It is imperative to understand the aspects of the data life cycle (acquisition, processing, and consumption) w.r.t organization needs before you develop the design of composable open data architecture. While designing, the three data lifecycle aspects should be considered, which are mutually exclusive but not independent (interwoven).

Today, we have many technology choices regarding distributed data processing (Hadoop) & Storage capabilities offered across cloud platforms. How do you develop a design that caters to data volume, velocity, variety, etc., in optimal fashion w.r.t. to both compute and storage?

Distributed Cloud Compute

Distributed computing (distributed data processing) is a way to solve large computational tasks using two or more networked computers. The computational task is divided into subtasks that can be computed in parallel.

Distributed Compute Simply Explained

Traditionally, we used to have a monolithic Hadoop architecture that used to be convoluted from an implementation and maintenance aspect and required additional workload staggering and resource allocation handling from a workload standpoint. Hence, it wasn’t lightweight enough for end-users. Expanding meant buying more hardware, requiring up-front investments and months of planning and deployment.

Distributed Cloud Computing came to the rescue by expanding the traditional, large data center-based model to a set of distributed cloud infrastructure components that could be geographically dispersed (Compliance & Privacy) and other loaded capabilities like auto-scaling, ephemeral clusters, security, high availability, cost-saving, and in-situ processing of data (Instead of bringing the data to the engine, Open Data Architecture allows bringing of the engines to the data).

A cloud workspace is a cloud-based digital interface that assembles an organization's content and tools in a single, secure, managed solution that is accessible over a web interface. Similarly, Distributed Cloud Computing workspace organizes objects (notebooks, libraries, and experiments) into folders and provides access to data and computational resources such as clusters and jobs.

Although you should try to spin up workspaces(the definition of workspace could be different across cloud platforms)driven by your organization's needs and structure(Line of Business (LOB)). We still recommend the separation of Development, Pre-prod, and Production workspaces for dev, validation, and Q.A. purposes. This helps promote maximum effectiveness and creates an environment ideal for data teams that value agility over complexity. You can also bring Regional considerations to your workspace design from the compliance and D.R. strategy perspective.
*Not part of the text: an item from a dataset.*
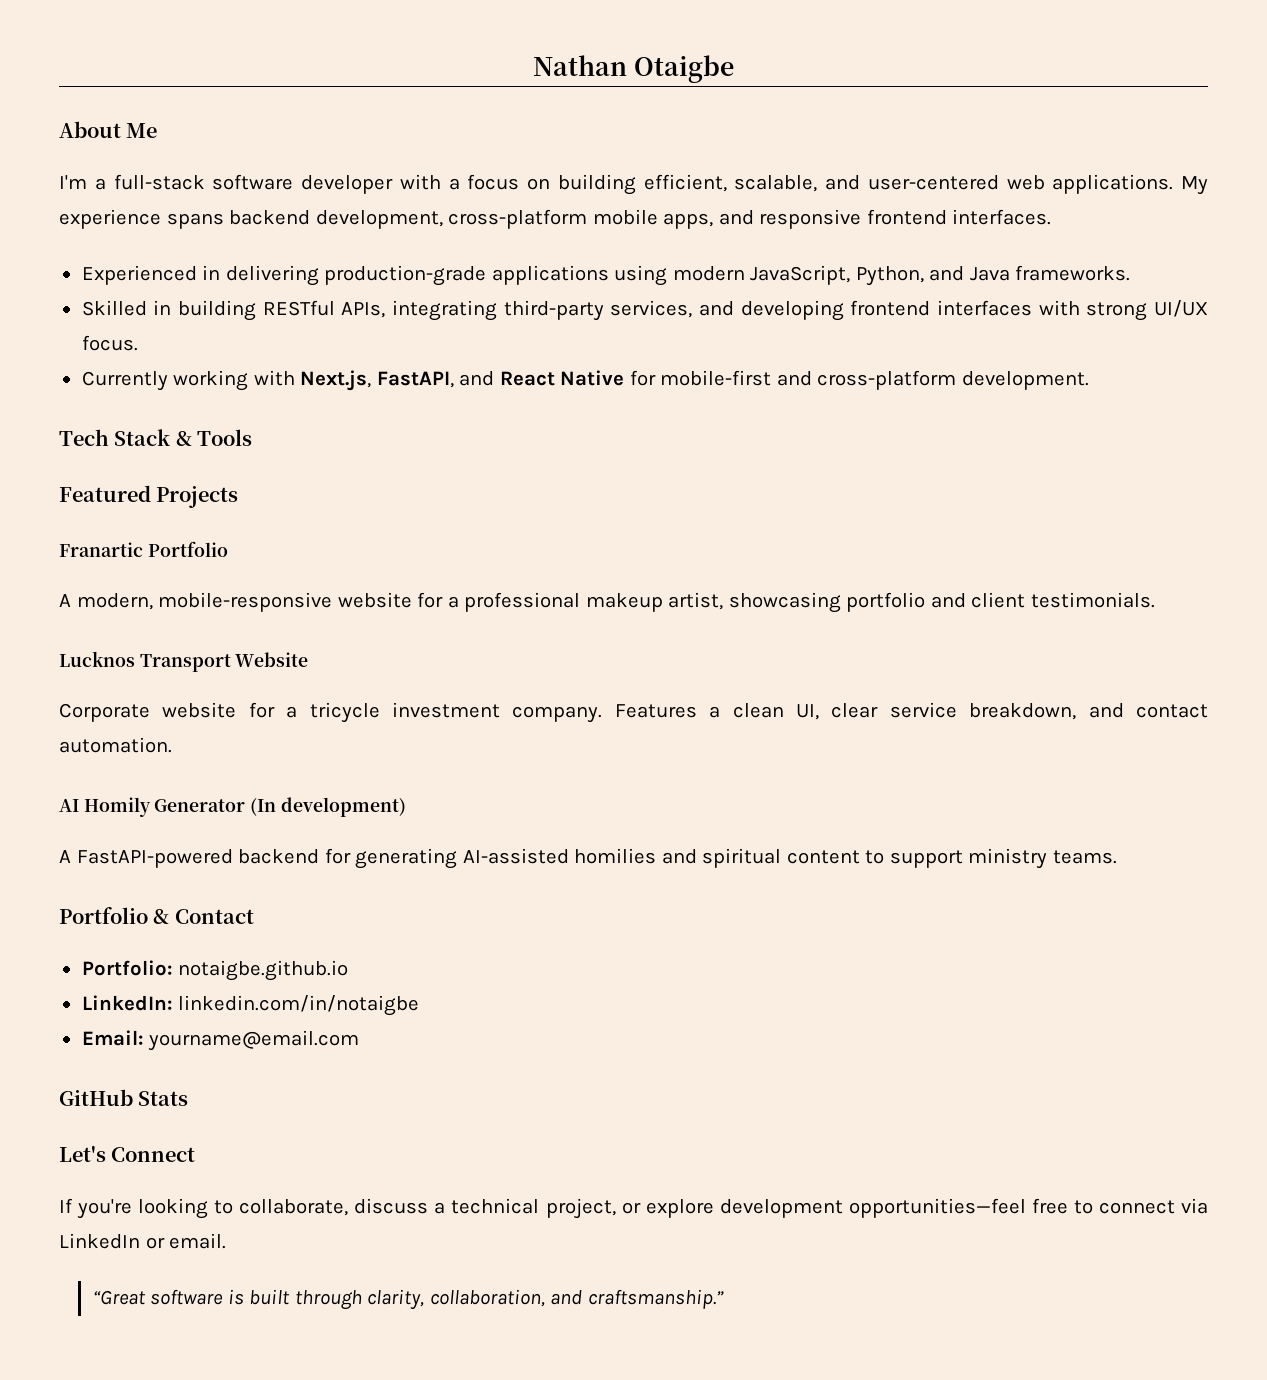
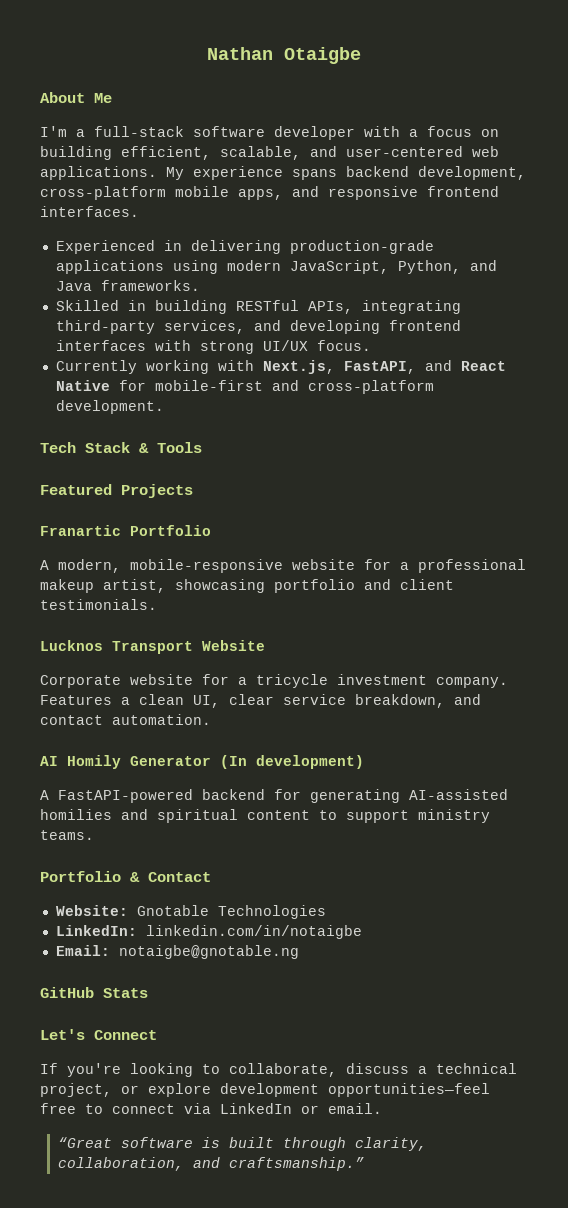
- Portfolio: notaigbe.github.io
+ Website: Gnotable Technologies
- Email: yourname@email.com
+ Email: notaigbe@gnotable.ng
Distributed Cloud Compute Deployment Architecture

You can have further categorization based on workloads corresponding to each workspace which will help achieve better performance and cost savings. Composable data architecture comes into action here, which helps define your data architecture in a way that decouples storage and compute and supports scalability, isolation, concurrency, extensibility, transiency, and automation. The easiest way would be to assess, then define different t-shirt sizes of varying cluster configurations workload types(Batch, Realtime, or Interactive)and submit jobs based on your compute workloads using the U.I., the CLI, or by invoking the API (depicted via. the “Distributed Cloud Compute Deployment Architecture” above). Your job can consist of a single task or can be a large, multi-task workflow with complex dependencies. Another benefit is creating pools that help reduce cluster start and auto-scaling times by maintaining a set of idle, ready-to-use instances. This could be helpful for meeting SLAs.

Distributed Storage

While the Hadoop Distributed File System (HDFS) was great for analyzing and storing massive datasets, it did not have the reliability and compliance attributes for long-term data storage with challenges like a single point of failure (namenode), independent scalability, and three-way replication standards, management overhead, etc.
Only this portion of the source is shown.